Für mich als Gehörlosen ist es sehr schwer und aufwendig, einen Projektantrag zum Beispiel an die Europäische Union zu verfassen. Und wenn er dann endlich fertig ist, gelangt er in die Hände von Gutachtern, die keine Ahnung haben. Die Chancen für einen Gehörlosen sind unter diesen Bedingungen gleich Null, das habe ich schmerzhaft erfahren müssen. Das Thema Behinderung beziehungsweise Gehörlosigkeit in der Entwicklungszusammenarbeit haben in der Regel Hörende besetzt, die sicher mit viel gutem Willen, aber allzu oft mit genauso viel Inkompetenz ihre gut gemeinten Ideen umsetzen dürfen.
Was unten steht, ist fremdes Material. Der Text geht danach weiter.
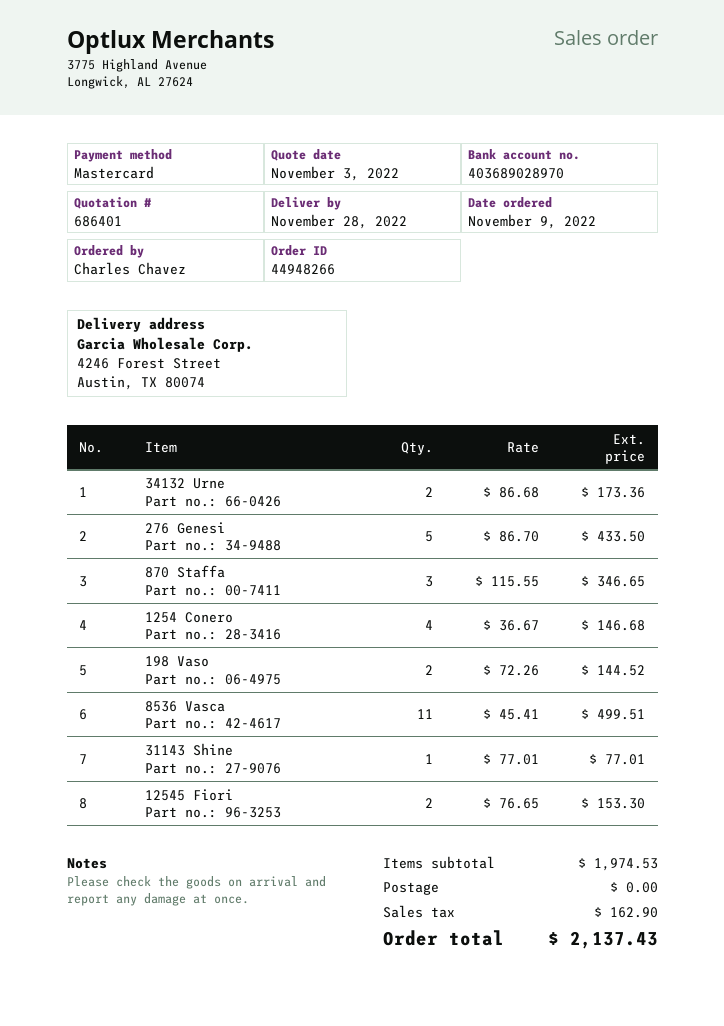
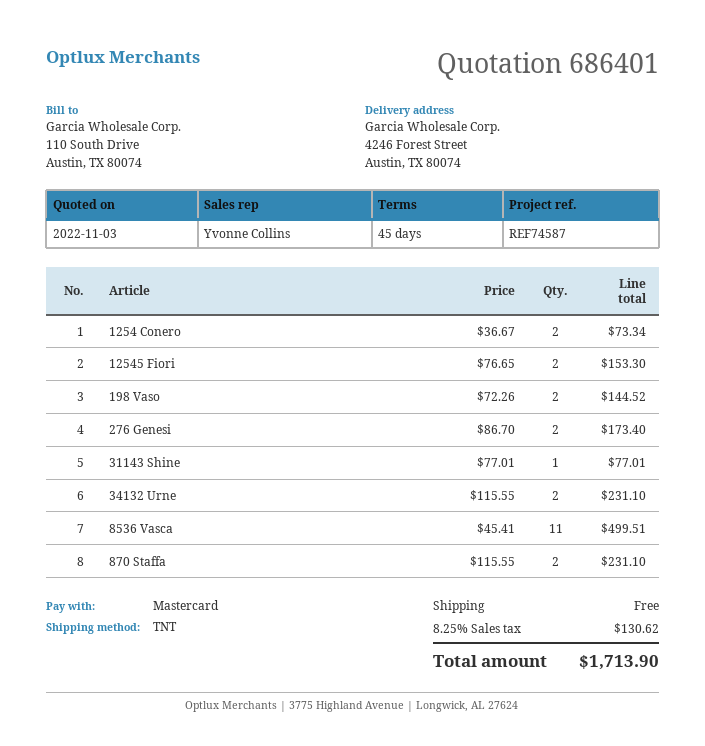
34132 Urne: 2 x 86.68 = 173.36 -> 2 x 115.55 = 231.10
276 Genesi: 5 x 86.70 = 433.50 -> 2 x 86.70 = 173.40
870 Staffa: 3 x 115.55 = 346.65 -> 2 x 115.55 = 231.10
1254 Conero: 4 x 36.67 = 146.68 -> 2 x 36.67 = 73.34
tax: 162.90 -> 130.62
total: 2137.43 -> 1713.90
„Gehörlose empfinden sich als Weltgemeinschaft“
Die UN-Behindertenrechtskonvention dringt ausdrücklich darauf, dass Behinderte ihre Angelegenheiten in die eigenen Hände nehmen. Insofern liegen Projekte zu Gehörlosigkeit, solange sie in den Händen von Hörenden liegen, weit unter dem von der Konvention geforderten Standard. Um das zu ändern, schlage ich Tandem-Projekte vor: Gehörlose bekommen Zugangsbedingungen, die ihrer Behinderung entsprechen, das heißt bezahlte Arbeitsassistenz und Dolmetscher, genauso wie ein Rollstuhlfahrer seinen Rollstuhl gestellt bekommt und ein Blinder seine Braille-Computer und einen weißen Stock. Ein Gehörloser ohne Arbeitsassistenz ist wie ein Rollstuhlfahrer ohne Rollstuhl.
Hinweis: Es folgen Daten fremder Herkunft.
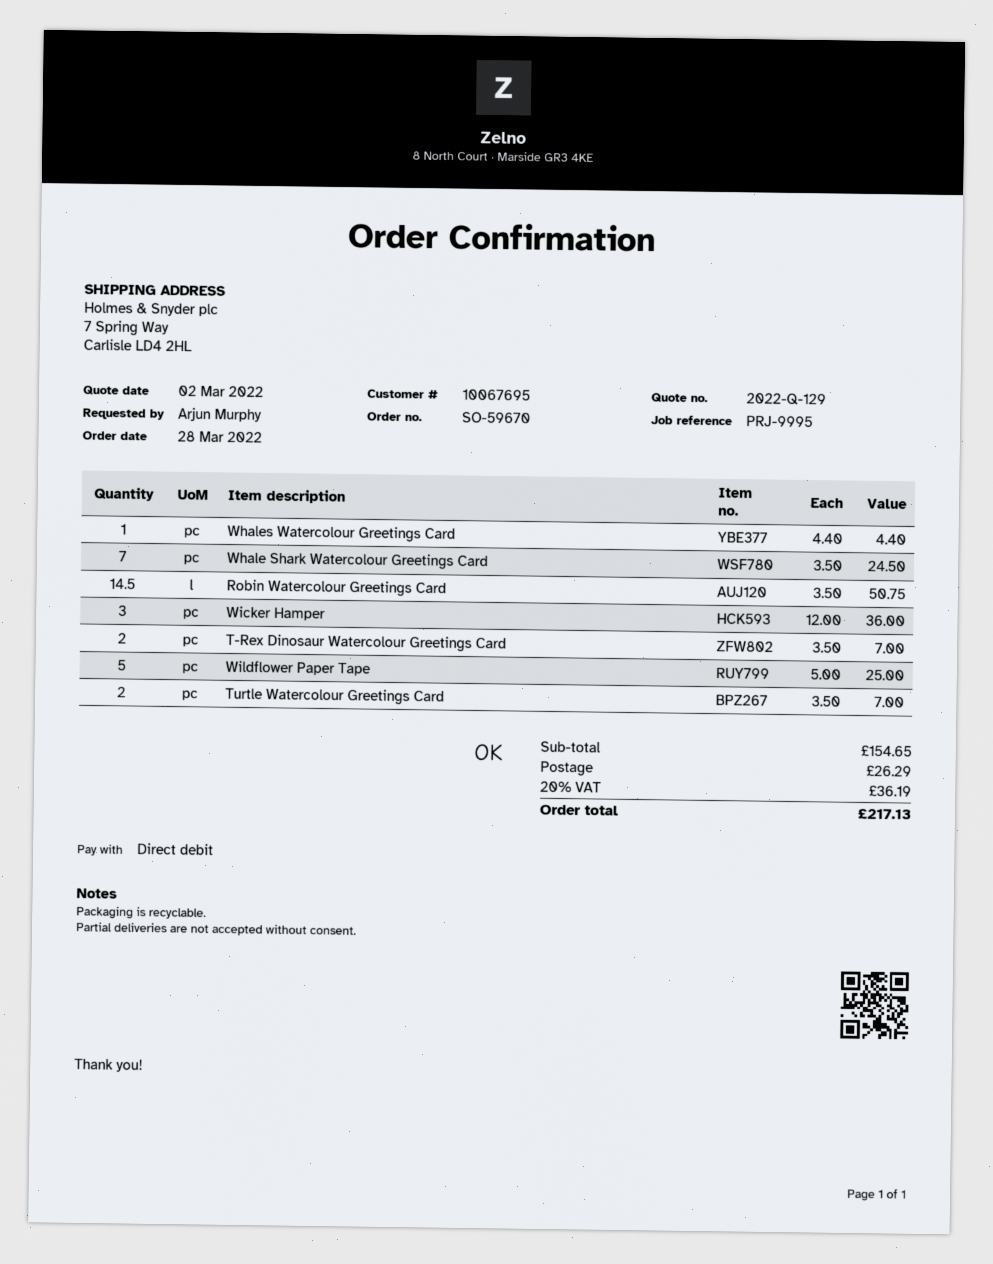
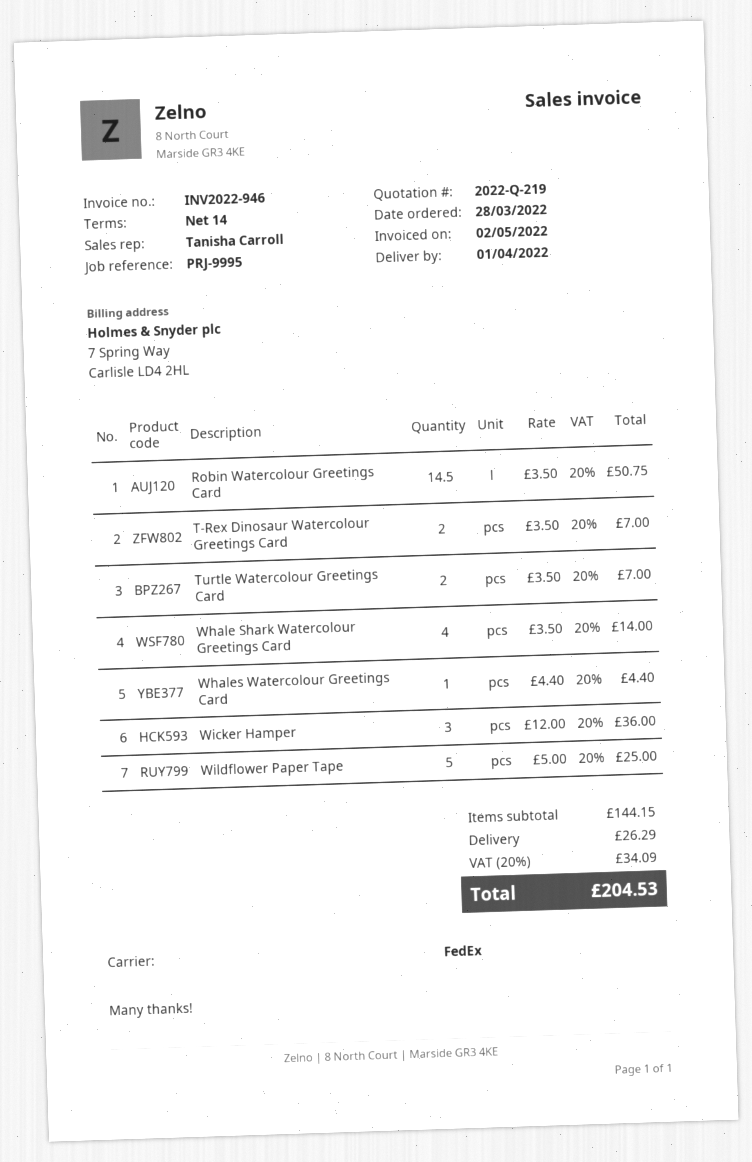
quote number: 2022-Q-129 -> 2022-Q-219
Whale Shark Watercolour Greetings Card: 7 x 3.50 = 24.50 -> 4 x 3.50 = 14.00
subtotal: 154.65 -> 144.15
tax: 20% = 36.19 -> 20% = 34.09
total: 217.13 -> 204.53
Wo soll man anfangen? Hier und jetzt: Gehörlose können schon im eigenen Land lernen, wie man Themen findet, Ziele formuliert, Projekte aufbaut. Es gibt großen Bedarf an einer Infrastruktur, die es den Gehörlosen ermöglicht, sich zu finden und sich untereinander auszutauschen. Das ist ein wichtiger Schritt aus der sozialen Isolation. Mit Arbeitsassistenz und unter Anleitung von projekterfahrenen Trainern ist schnell ein Anfang möglich. Es gibt gehörlose junge Leute, die sich sozial engagieren möchten. In ein paar Jahren sind dann Kandidaten da, die in die internationale Entwicklungszusammenarbeit einsteigen können. In Deutschland gibt es übrigens auch eine erhebliche Anzahl von Gehörlosen mit Migrationshintergrund. Da haben wir bereits im eigenen Land die Welt in einer Nussschale.
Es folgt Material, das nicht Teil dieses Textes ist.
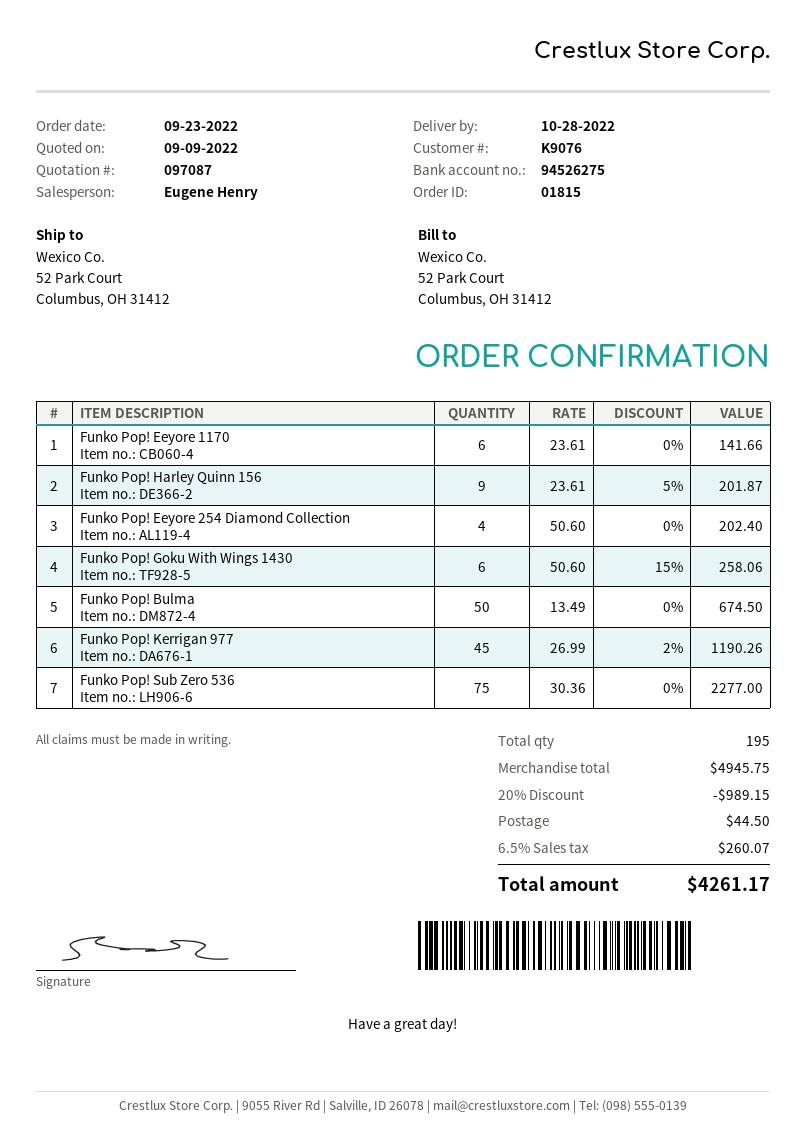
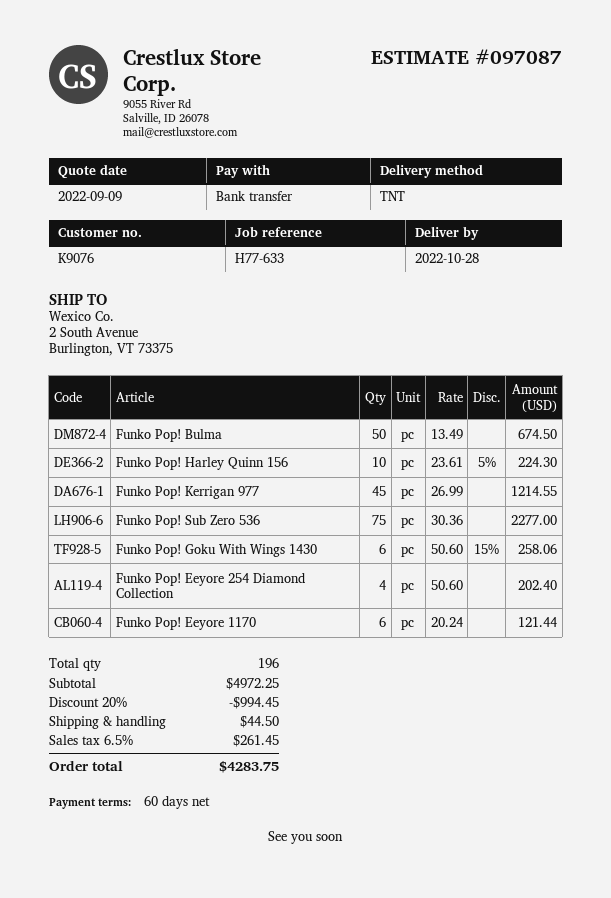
ship to: 52 Park Court, Columbus, OH 31412 -> 2 South Avenue, Burlington, VT 73375
Funko Pop! Eeyore 1170: 6 x 23.61 = 141.66 -> 6 x 20.24 = 121.44
Funko Pop! Harley Quinn 156: 9 x 23.61 - 5% = 201.87 -> 10 x 23.61 - 5% = 224.30
Funko Pop! Kerrigan 977: 45 x 26.99 - 2% = 1190.26 -> 45 x 26.99 = 1214.55
total quantity: 195 -> 196
subtotal: 4945.75 -> 4972.25
discount: 20% = 989.15 -> 20% = 994.45
tax: 6.5% = 260.07 -> 6.5% = 261.45
total: 4261.17 -> 4283.75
Wir Gehörlosen empfinden uns als eine Weltgemeinschaft und haben bereits viele internationale Verbindungen untereinander. Wir begrüßen uns mit Umarmungen, wenn wir uns erkennen. Wenn wir die Möglichkeit bekommen, auf Augenhöhe mitzumachen in der deutschen und internationalen Entwicklungszusammenarbeit, dann werden wir das ernsthaft tun, und die Behinderung Gehörlosigkeit wird auf der Aufmerksamkeitsskala schon bald ein Stück nach oben klettern.